Required action: Find all the lines in the material below with the word "труб", and copy them.

Source records:

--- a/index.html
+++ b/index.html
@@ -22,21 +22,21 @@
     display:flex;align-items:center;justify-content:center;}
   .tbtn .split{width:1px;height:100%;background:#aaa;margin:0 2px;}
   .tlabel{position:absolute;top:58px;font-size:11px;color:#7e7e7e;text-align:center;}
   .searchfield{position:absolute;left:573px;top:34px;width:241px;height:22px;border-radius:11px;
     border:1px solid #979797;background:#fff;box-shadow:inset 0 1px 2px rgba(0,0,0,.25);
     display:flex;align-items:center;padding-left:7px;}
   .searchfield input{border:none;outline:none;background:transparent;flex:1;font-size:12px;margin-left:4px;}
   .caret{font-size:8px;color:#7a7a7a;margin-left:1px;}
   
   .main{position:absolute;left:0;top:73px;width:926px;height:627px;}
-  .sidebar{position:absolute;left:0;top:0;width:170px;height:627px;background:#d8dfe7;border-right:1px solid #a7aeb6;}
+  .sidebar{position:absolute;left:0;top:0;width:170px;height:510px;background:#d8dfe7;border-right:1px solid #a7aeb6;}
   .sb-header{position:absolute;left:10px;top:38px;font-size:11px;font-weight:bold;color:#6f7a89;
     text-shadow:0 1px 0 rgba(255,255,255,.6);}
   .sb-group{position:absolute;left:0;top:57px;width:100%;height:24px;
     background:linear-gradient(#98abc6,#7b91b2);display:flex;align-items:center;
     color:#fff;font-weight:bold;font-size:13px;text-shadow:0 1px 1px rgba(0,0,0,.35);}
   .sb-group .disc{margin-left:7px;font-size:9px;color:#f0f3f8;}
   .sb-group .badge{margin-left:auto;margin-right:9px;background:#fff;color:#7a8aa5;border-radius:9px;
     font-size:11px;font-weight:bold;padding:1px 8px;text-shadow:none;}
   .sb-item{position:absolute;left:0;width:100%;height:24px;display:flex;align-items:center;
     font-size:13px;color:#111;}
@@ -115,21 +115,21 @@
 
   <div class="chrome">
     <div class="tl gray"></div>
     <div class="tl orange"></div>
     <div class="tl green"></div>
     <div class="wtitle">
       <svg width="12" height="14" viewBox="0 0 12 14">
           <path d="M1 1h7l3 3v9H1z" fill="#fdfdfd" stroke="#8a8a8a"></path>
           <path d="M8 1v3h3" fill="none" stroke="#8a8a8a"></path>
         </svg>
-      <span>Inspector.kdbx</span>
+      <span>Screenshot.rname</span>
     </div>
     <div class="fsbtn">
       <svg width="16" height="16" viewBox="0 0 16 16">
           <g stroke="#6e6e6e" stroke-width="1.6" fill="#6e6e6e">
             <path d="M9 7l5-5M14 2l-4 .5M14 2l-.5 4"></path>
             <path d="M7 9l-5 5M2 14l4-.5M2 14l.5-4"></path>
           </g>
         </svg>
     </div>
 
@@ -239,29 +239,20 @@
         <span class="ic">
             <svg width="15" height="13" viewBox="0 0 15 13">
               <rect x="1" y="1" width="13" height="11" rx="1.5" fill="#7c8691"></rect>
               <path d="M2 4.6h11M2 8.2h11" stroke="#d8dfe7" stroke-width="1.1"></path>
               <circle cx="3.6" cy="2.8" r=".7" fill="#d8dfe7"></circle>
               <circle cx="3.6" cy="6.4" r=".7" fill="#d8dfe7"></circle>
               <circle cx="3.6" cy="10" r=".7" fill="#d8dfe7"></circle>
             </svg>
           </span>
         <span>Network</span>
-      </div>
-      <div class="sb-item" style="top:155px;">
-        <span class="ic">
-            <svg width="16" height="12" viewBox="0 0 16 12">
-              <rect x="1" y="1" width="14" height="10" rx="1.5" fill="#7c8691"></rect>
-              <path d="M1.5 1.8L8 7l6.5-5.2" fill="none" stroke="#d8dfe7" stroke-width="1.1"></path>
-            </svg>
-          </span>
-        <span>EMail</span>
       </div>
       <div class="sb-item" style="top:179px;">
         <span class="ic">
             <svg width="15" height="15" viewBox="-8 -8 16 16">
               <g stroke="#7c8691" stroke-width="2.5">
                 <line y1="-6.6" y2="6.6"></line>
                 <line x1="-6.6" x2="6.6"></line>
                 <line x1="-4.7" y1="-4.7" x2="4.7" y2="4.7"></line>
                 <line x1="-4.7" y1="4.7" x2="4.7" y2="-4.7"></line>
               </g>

---

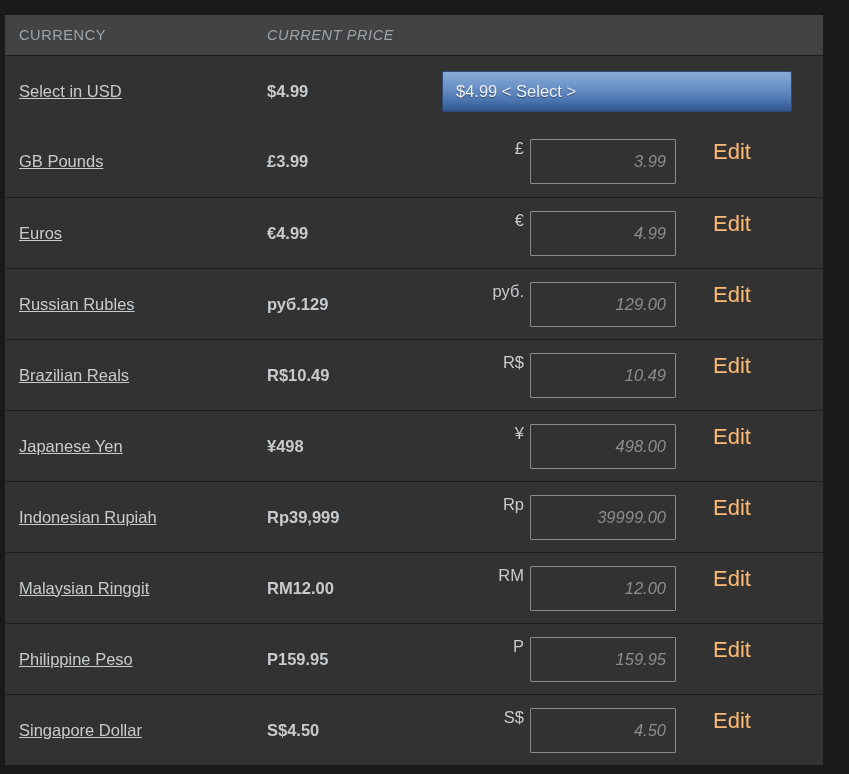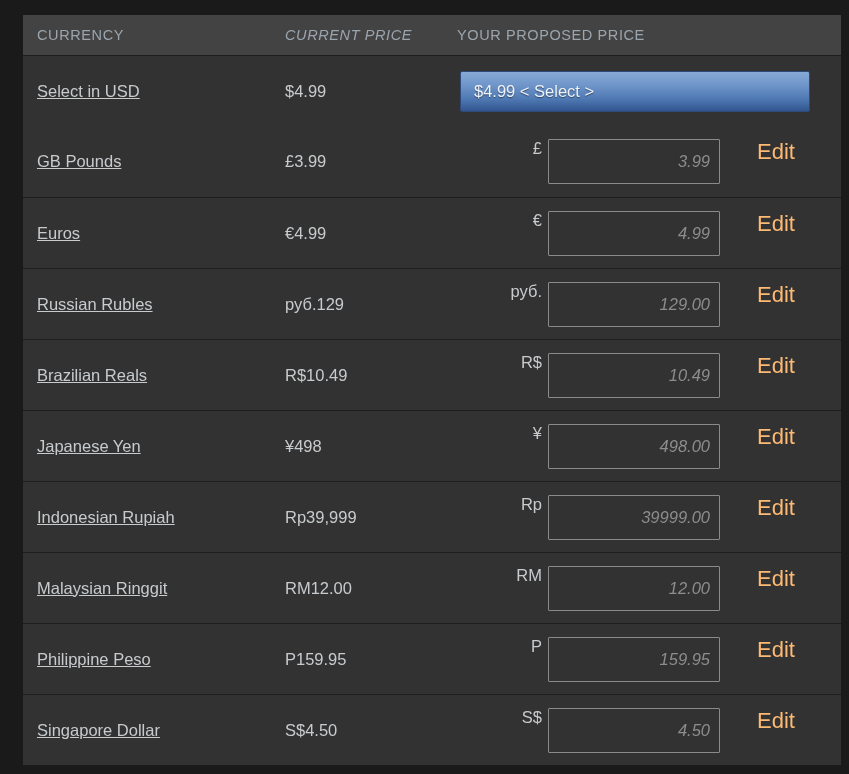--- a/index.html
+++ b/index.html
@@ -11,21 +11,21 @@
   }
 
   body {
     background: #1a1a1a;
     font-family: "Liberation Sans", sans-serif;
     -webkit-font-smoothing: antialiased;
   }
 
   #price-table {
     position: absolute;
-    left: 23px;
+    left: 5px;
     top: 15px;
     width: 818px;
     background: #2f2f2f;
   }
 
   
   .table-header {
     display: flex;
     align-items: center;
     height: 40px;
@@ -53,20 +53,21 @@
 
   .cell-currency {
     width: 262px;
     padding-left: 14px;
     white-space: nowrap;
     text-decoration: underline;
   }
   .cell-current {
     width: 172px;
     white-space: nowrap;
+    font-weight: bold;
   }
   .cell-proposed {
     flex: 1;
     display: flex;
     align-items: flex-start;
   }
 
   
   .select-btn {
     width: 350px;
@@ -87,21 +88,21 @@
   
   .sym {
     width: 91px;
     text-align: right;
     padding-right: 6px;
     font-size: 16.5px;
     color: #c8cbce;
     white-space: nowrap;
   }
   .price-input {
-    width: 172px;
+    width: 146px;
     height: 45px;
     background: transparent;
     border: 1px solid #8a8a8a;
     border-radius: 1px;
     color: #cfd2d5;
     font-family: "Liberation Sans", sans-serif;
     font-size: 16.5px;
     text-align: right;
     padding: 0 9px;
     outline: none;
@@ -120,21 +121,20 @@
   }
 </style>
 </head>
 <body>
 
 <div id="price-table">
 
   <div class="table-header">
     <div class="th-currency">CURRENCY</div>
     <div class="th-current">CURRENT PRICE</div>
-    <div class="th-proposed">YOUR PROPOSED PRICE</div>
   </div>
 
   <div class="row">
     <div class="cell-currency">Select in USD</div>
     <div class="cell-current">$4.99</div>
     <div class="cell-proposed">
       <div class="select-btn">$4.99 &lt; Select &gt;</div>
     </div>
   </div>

* * *

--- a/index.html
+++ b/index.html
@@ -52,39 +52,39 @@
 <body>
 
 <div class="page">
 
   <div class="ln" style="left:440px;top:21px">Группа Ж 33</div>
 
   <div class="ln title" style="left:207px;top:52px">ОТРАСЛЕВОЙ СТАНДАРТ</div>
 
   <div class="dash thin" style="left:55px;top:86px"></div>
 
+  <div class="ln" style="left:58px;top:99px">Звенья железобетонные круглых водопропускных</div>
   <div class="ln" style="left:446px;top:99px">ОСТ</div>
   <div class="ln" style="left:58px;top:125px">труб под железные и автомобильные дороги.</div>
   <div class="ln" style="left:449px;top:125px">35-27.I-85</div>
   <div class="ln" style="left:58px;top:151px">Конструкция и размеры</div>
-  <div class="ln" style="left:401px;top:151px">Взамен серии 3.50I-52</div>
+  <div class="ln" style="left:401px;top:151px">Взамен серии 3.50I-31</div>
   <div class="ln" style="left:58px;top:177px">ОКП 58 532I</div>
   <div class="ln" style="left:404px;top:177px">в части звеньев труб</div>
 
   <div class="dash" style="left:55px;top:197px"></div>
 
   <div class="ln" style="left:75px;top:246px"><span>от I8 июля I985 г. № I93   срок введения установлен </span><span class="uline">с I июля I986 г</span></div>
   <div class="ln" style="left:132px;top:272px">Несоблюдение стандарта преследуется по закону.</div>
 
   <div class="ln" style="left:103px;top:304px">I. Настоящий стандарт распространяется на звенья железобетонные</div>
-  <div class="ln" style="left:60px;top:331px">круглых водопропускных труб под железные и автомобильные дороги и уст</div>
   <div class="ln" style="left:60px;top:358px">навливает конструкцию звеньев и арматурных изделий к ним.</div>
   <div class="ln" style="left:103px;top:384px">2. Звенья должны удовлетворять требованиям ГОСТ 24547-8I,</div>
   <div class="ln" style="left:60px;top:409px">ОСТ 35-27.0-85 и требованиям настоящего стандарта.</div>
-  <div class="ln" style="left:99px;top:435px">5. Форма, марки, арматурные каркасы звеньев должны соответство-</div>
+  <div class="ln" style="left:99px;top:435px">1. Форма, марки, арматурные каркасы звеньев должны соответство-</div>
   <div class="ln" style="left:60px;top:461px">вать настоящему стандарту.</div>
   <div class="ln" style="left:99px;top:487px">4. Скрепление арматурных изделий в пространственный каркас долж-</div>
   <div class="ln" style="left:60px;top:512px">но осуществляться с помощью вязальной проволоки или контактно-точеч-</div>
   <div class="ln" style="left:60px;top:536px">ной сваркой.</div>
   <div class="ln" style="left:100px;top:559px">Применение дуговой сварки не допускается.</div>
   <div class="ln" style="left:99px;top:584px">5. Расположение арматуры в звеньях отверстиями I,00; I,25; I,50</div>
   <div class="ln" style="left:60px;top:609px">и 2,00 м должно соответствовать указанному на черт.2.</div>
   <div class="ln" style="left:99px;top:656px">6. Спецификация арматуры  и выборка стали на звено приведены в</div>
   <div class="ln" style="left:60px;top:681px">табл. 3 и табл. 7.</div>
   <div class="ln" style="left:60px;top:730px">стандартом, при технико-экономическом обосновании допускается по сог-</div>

Your response:
   <div class="ln" style="left:58px;top:125px">труб под железные и автомобильные дороги.</div>
   <div class="ln" style="left:404px;top:177px">в части звеньев труб</div>
-  <div class="ln" style="left:60px;top:331px">круглых водопропускных труб под железные и автомобильные дороги и уст</div>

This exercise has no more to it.